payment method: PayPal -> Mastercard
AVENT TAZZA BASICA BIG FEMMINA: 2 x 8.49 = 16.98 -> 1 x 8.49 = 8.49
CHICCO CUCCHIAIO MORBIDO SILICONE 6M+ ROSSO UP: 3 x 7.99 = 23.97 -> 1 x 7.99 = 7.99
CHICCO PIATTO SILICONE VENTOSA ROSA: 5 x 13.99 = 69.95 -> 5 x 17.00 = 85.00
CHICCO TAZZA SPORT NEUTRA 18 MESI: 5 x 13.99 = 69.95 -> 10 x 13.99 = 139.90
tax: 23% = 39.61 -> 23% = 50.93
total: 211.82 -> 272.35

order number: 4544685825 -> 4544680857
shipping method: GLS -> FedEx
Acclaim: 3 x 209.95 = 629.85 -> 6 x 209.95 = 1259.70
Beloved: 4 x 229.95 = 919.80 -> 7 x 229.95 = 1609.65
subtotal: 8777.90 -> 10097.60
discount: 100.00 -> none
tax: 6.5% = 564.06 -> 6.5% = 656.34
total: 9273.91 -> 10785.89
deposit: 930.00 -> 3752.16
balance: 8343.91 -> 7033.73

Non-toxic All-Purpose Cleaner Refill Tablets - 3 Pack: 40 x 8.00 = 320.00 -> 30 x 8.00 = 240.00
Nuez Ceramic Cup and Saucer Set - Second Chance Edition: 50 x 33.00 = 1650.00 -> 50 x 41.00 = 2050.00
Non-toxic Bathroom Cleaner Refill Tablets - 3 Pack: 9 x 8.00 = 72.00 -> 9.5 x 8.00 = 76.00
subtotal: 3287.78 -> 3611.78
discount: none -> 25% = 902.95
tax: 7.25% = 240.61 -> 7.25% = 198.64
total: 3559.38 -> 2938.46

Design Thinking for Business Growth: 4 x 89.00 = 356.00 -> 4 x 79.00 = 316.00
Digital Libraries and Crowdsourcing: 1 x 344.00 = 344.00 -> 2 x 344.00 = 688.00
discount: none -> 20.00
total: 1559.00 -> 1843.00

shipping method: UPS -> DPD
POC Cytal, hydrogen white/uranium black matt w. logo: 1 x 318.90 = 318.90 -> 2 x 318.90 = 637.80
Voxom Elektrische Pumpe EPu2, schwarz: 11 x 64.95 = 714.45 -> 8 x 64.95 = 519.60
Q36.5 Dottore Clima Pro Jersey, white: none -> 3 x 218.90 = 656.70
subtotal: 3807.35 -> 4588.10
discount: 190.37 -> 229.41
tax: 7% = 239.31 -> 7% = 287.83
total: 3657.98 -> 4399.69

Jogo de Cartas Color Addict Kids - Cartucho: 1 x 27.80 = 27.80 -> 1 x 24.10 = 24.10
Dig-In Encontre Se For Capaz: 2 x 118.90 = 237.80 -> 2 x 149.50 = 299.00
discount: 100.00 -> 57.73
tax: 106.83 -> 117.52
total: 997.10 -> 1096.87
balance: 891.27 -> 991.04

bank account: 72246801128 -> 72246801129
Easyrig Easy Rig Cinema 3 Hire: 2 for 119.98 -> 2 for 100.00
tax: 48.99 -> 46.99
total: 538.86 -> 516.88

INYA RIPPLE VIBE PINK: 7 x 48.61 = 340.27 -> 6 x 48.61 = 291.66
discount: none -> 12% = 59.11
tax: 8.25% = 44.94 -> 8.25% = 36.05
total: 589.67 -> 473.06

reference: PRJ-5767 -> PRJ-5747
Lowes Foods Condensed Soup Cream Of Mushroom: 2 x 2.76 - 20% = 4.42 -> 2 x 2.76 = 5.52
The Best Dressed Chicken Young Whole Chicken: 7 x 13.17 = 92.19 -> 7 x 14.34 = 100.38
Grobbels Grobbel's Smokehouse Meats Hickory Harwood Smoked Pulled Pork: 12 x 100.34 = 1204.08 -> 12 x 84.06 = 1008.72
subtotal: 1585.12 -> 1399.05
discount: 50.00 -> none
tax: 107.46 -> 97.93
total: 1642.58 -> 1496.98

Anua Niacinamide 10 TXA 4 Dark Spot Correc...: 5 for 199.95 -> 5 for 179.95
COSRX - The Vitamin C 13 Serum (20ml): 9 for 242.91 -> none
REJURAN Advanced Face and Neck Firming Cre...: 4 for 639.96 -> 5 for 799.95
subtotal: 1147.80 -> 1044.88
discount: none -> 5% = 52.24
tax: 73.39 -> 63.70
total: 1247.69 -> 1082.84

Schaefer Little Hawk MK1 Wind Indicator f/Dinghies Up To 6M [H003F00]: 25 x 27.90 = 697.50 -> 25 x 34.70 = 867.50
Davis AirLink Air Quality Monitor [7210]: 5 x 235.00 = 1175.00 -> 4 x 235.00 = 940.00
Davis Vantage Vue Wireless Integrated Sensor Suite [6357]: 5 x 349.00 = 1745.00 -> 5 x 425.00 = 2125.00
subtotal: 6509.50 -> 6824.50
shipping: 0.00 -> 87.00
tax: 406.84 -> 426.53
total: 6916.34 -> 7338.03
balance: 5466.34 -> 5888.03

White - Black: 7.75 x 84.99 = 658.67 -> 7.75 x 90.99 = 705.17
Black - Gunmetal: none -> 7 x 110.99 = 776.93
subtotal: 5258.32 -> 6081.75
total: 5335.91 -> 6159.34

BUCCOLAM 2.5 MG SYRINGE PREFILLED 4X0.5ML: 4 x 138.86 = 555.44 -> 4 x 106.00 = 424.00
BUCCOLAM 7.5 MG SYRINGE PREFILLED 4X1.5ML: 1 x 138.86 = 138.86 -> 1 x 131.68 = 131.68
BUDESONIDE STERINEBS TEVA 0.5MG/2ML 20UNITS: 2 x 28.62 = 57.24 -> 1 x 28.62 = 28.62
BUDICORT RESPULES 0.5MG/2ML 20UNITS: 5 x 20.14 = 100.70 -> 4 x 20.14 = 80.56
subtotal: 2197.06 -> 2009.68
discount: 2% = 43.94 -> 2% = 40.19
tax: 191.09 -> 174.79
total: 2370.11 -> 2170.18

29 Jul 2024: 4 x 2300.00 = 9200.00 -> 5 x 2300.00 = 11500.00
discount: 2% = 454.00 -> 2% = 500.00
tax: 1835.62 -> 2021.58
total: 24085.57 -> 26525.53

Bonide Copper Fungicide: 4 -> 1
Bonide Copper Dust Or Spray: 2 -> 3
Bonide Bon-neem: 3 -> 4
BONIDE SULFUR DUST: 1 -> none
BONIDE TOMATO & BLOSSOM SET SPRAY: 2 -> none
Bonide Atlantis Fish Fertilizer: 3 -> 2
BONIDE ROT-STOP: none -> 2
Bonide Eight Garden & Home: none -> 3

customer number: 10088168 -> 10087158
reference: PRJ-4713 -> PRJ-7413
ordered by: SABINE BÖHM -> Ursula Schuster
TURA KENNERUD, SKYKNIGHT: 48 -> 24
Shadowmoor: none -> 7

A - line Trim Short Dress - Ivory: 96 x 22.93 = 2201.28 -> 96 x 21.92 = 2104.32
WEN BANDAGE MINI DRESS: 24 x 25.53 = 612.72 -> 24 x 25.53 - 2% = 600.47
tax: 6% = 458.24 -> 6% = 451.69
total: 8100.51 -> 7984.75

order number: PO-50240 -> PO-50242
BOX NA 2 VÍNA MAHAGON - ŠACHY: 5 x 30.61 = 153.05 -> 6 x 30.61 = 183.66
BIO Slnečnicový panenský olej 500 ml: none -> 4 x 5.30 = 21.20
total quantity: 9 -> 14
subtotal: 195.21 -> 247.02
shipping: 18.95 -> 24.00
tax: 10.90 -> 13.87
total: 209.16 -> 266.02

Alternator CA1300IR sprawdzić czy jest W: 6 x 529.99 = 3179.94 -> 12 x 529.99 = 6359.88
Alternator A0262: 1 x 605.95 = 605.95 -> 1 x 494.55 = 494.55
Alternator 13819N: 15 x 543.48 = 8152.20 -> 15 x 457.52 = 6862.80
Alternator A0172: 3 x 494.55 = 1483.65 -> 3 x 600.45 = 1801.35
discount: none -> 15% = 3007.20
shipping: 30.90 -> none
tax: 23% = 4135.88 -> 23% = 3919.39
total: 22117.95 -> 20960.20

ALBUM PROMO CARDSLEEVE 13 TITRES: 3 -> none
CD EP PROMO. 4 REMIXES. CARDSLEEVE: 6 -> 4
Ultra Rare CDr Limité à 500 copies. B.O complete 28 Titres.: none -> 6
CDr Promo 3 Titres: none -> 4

__________

Instructions to follow:
Quote the records from their first line to the line with "shipping method: GLS -> FedEx", inclusive, without adding or dropping anything.

Response to this task:
payment method: PayPal -> Mastercard
AVENT TAZZA BASICA BIG FEMMINA: 2 x 8.49 = 16.98 -> 1 x 8.49 = 8.49
CHICCO CUCCHIAIO MORBIDO SILICONE 6M+ ROSSO UP: 3 x 7.99 = 23.97 -> 1 x 7.99 = 7.99
CHICCO PIATTO SILICONE VENTOSA ROSA: 5 x 13.99 = 69.95 -> 5 x 17.00 = 85.00
CHICCO TAZZA SPORT NEUTRA 18 MESI: 5 x 13.99 = 69.95 -> 10 x 13.99 = 139.90
tax: 23% = 39.61 -> 23% = 50.93
total: 211.82 -> 272.35

order number: 4544685825 -> 4544680857
shipping method: GLS -> FedEx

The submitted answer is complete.